In this measure, top-ranked candidates are the ligands with high binding affinities predicted by the scoring function. The screen power is determined by the average of all EF values over 65 targets in the benchmark.

The second type of screening power is the success rate which concerns the best true binder identification. The percentage in identifying the best binders for 65 receptors from x% top-ranked candidates yields the value for the success rate.

IV. Results and discussions

In this section, we review the scoring power, ranking power, docking power and screening power of the discussed mathematical models on the three benchmark sets including CASF-2007, CASF-2013, and CASF-2016.
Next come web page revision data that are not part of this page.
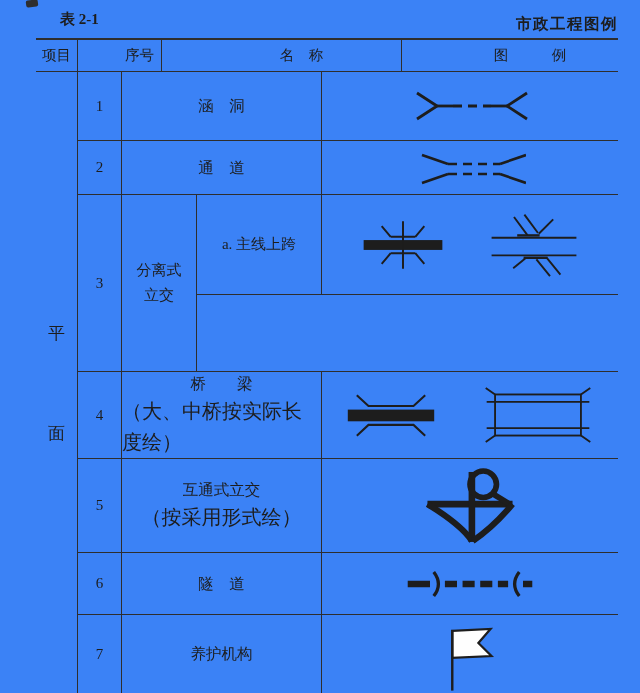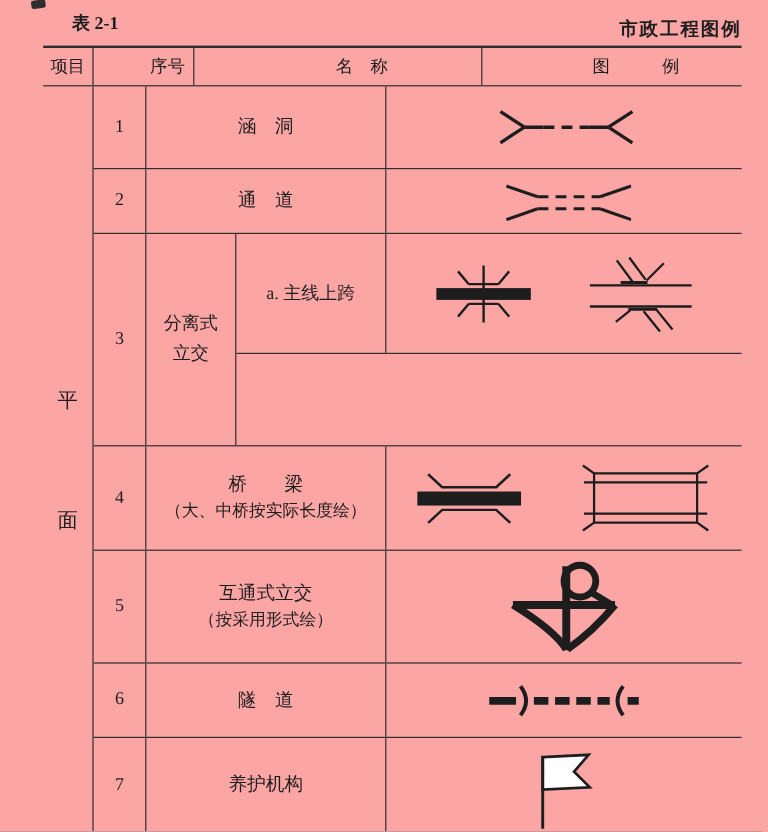--- a/index.html
+++ b/index.html
@@ -5,7 +5,7 @@
   * { margin:0; padding:0; box-sizing:border-box; }
   body { background:#888; }
   .page {
-    position:relative; width:640px; height:693px; background:#fca5a5;
+    position:relative; width:640px; height:693px; background:#3b82f6;
     font-family:"Liberation Serif","DejaVu Serif",serif; color:#1d1d1d;
     overflow:hidden; margin:0 auto;
   }

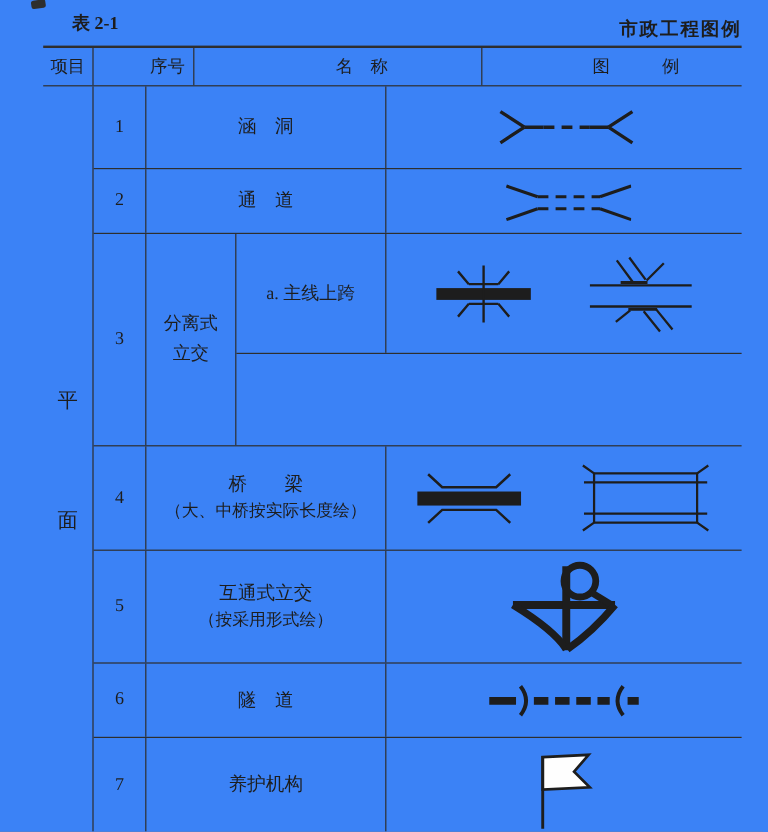--- a/index.html
+++ b/index.html
@@ -32,7 +32,7 @@
   .h-r4 { height:90px; } .h-r5 { height:98px; } .h-r6 { height:64px; }
   .seq { font-size:15px; }
   .name { font-size:15.5px; flex-direction:column; line-height:1.55; }
-  .name .l2 { font-size:14px; }
+  .name .l2 { font-size:20px; }
   .r3-sub { width:75px; border-right:1.6px solid #2e2e2e; font-size:15px;
     flex-direction:column; line-height:1.7; }
   .r3-stack { flex:1; display:flex; flex-direction:column; }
IV.A. Hyperparameter optimization

To achieve optimal hyperparameters among the possible combinations listed in Tables 1 and 2 for our models, 5-fold cross validation-based grid search strategies are taken into the account. For each CASF benchmark, the training data excluding the corresponding data is employed for the aforementioned grid search. As a result, the best EICs models in the differential based approach are EICE,2,1;E,3,3HH and EICL,3.5,0.5;L,3.5,2HH for CASF-2007. In CASF-2013, two optimal models are EICE,1.5,5;E,3.5,3HH(Rp=0.771) and EICL,4.5,2.5;L,5.5,5HH. The selected hyperparameters found in CASF-2013 are also employed in CASF-2016. In AGL-Score models, we find that the following hyperparameters attain the highest cross-validations scores for all the CASF benchmarks: AGLE,6,2.5;E,4,2Adj and AGLL,3.5,1.5;L,15,0.5Adj. Noting that the consensus models, which are achieved by the mean of predictions of two associated models, will further lift the accuracy. Therefore, they are included in our experiments.
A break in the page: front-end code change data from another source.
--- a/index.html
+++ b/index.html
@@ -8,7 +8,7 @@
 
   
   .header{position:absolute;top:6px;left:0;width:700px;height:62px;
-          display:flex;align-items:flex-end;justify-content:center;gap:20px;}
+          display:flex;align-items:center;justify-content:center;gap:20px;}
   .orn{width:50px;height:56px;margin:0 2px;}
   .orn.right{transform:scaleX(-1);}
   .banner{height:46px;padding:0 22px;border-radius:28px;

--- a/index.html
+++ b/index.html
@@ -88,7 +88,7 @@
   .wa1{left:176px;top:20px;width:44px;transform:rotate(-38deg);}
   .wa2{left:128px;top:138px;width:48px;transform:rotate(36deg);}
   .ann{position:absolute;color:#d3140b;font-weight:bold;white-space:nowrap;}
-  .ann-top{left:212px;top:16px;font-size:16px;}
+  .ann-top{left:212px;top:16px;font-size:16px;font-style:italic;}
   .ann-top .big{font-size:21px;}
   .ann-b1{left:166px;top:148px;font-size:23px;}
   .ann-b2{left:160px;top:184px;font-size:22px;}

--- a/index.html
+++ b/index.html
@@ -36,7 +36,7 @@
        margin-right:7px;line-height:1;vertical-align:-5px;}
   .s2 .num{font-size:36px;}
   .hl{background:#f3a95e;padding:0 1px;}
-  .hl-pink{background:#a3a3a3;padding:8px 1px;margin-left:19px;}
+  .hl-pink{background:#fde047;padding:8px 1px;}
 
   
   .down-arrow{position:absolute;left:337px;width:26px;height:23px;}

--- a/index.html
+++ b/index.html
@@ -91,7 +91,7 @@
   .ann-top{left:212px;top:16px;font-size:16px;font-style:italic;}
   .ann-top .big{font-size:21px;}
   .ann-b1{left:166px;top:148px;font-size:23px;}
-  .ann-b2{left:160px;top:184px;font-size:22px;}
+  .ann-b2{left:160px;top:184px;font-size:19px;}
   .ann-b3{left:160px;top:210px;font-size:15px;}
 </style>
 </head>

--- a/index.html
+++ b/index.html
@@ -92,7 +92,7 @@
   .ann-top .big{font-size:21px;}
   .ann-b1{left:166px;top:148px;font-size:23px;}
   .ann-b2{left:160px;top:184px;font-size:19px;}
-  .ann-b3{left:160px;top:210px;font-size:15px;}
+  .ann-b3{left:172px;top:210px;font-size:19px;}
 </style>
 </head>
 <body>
IV.B. Performance and discussion

IV.B.1. Scoring power

In this task, we measure the Pearson correlation coefficient (Rp) between predicted affinity by our models, namely TopBP, EIC-Score, and AGL-Score and experimental values on CASF-2007, CASF-2013, and CASF-2016. The optimal hyperparameters for AGL-Score which are chosen based on the procedure described in Section IV.A are AGLE,6,2.5;E,4,2Adj and AGLL,3.5,1.5;L,15,0.5Adj. To validate the scoring power of AGL-Score models on CASF-2007, we train the two aforementioned models on that benchmark’s training set consisting of 1105 samples after excluding 195 complexes in the test set. To reduce the variance in our results, we perform 50 prediction task of AGL-Score models at the different random seeds. The final reported affinity is defined by averaging all the predicted values at different runs. Similarly, we also train the optimal models of DG-GL, i.e. EICE,2,1;E,3,3HH and EICL,3.5,0.5;L,3.5,2HH, and Topology based models (TopBP) on 1105 complexes of CASF-2007. To compare the accuracy of our models with other state-of-the-art models, Figure 10a provides a comprehensive list of various scoring functions published in the literature149,160163. It is encouraging to see that all our models are at the top positions. Particularly, AGL-Score is the best model with Rp = 0.830, followed by TopBP with Rp = 0.827 and EIC-Score with Rp = 0.817.

Figure 10:

Figure 10:

The performances on different evaluation metrics of various scoring functions on CASF-2007 benchmark. a) scoring power ranked by Pearson correlation coefficient, b) ranking power assessed by the high-level success measurement, and c) docking power measured by the rate of successfully identifying the “native” pose from 100 poses for each ligand. Our developed models, namely TopBP49, EIC-Score89, and AGL-Score66 are colored in orange, and other scoring functions48,89,149,160163 are colored in teal.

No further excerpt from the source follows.